■ **Task input**:
------------------------------

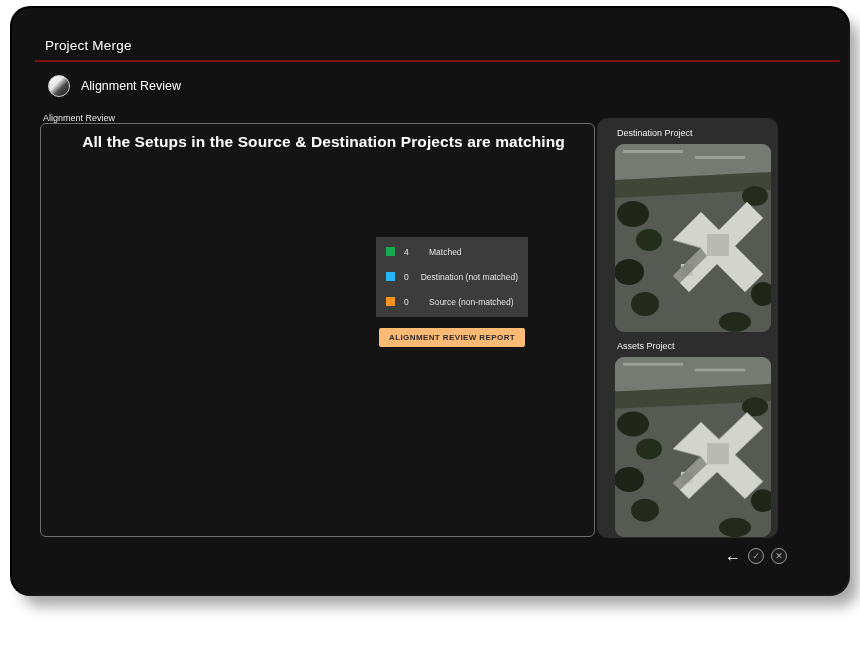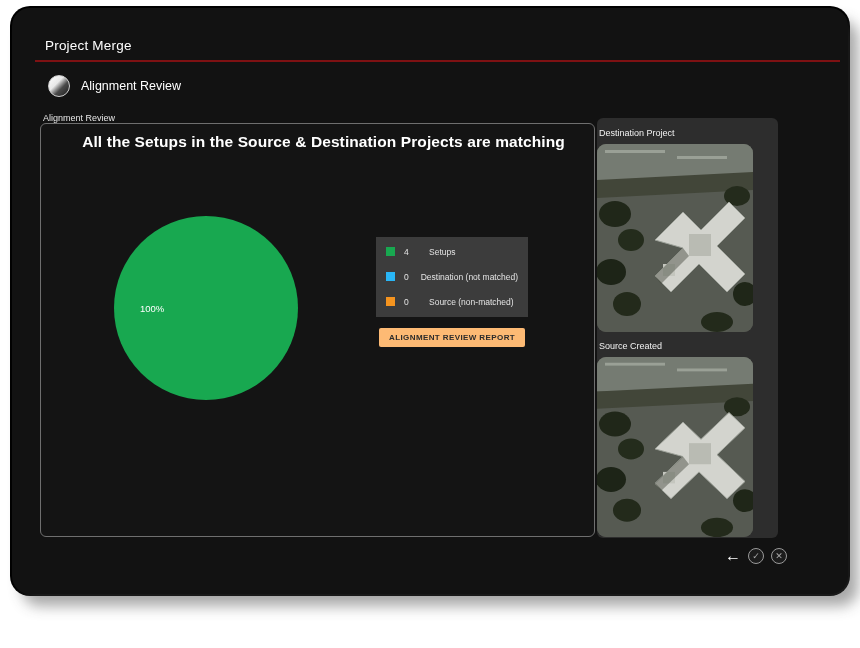--- a/index.html
+++ b/index.html
@@ -55,7 +55,7 @@
 
   .sidebar {
     position:absolute; left:585px; top:110px; width:181px; height:420px;
-    background:#2d2d2d; border-radius:6px; padding:8px 0 0 0;
+    background:#2d2d2d; border-radius:11px; padding:8px 0 0 18px;
   }
   .side-label { color:#f2f2f2; font-size:9px; margin:2px 0 6px 2px; }
   .thumb-card {

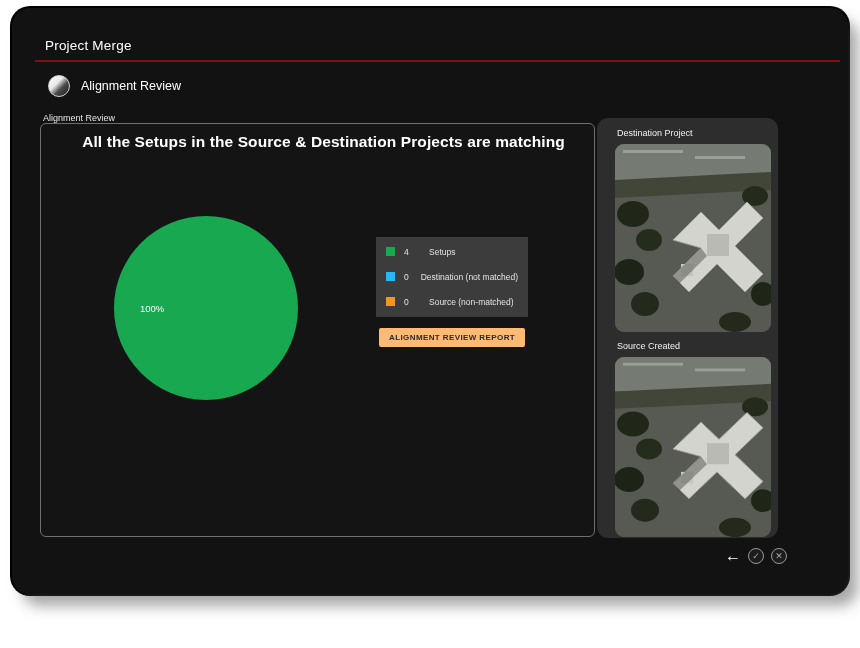--- a/index.html
+++ b/index.html
@@ -108,7 +108,7 @@
         <div class="legend-row">
           <span class="legend-swatch" style="background-color: rgb(24, 168, 80);"></span>
           <span class="legend-count">4</span>
-          <span class="legend-label">Setups</span>
+          <span class="legend-label">Matched</span>
         </div>
         <div class="legend-row">
           <span class="legend-swatch" style="background-color: rgb(41, 182, 246);"></span>

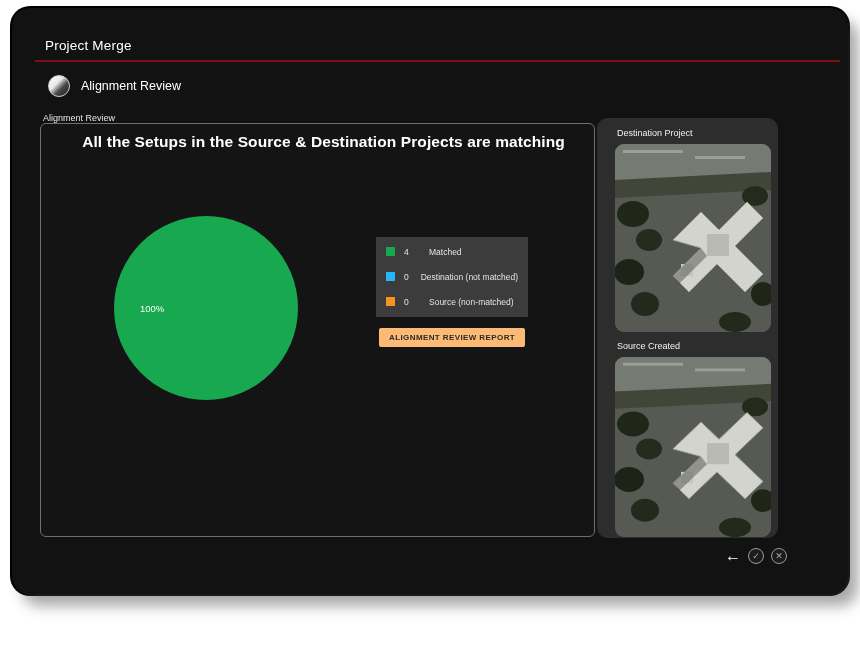--- a/index.html
+++ b/index.html
@@ -100,9 +100,6 @@
     <div class="main-panel">
       <div class="panel-heading">All the Setups in the Source &amp; Destination Projects are matching</div>
 
-      <div class="pie" style="background-color: rgb(24, 168, 80);">
-        <span class="pie-label">100%</span>
-      </div>
 
       <div class="legend" style="background-color: rgb(60, 60, 60);">
         <div class="legend-row">

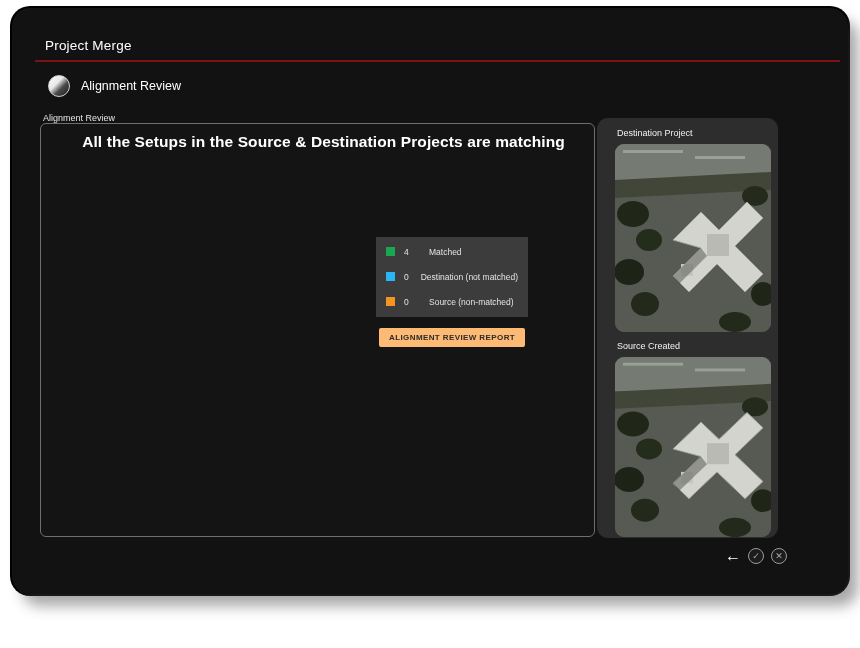--- a/index.html
+++ b/index.html
@@ -146,7 +146,7 @@
         </svg>
       </div>
 
-      <div class="side-label">Source Created</div>
+      <div class="side-label">Assets Project</div>
       <div class="thumb-card src">
         <svg viewBox="0 0 156 188" preserveAspectRatio="none">
           <rect width="156" height="188" fill="#565a52"></rect>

------------------------------

■ **Task prompt**: Pictures stay out; repeat all the rest of the records exactly.

■ **Response to this task**:
--- a/index.html
+++ b/index.html
@@ -55,7 +55,7 @@
 
   .sidebar {
     position:absolute; left:585px; top:110px; width:181px; height:420px;
-    background:#2d2d2d; border-radius:6px; padding:8px 0 0 0;
+    background:#2d2d2d; border-radius:11px; padding:8px 0 0 18px;
   }
   .side-label { color:#f2f2f2; font-size:9px; margin:2px 0 6px 2px; }
   .thumb-card {

--- a/index.html
+++ b/index.html
@@ -108,7 +108,7 @@
         <div class="legend-row">
           <span class="legend-swatch" style="background-color: rgb(24, 168, 80);"></span>
           <span class="legend-count">4</span>
-          <span class="legend-label">Setups</span>
+          <span class="legend-label">Matched</span>
         </div>
         <div class="legend-row">
           <span class="legend-swatch" style="background-color: rgb(41, 182, 246);"></span>

--- a/index.html
+++ b/index.html
@@ -100,9 +100,6 @@
     <div class="main-panel">
       <div class="panel-heading">All the Setups in the Source &amp; Destination Projects are matching</div>
 
-      <div class="pie" style="background-color: rgb(24, 168, 80);">
-        <span class="pie-label">100%</span>
-      </div>
 
       <div class="legend" style="background-color: rgb(60, 60, 60);">
         <div class="legend-row">

--- a/index.html
+++ b/index.html
@@ -146,7 +146,7 @@
         </svg>
       </div>
 
-      <div class="side-label">Source Created</div>
+      <div class="side-label">Assets Project</div>
       <div class="thumb-card src">
         <svg viewBox="0 0 156 188" preserveAspectRatio="none">
           <rect width="156" height="188" fill="#565a52"></rect>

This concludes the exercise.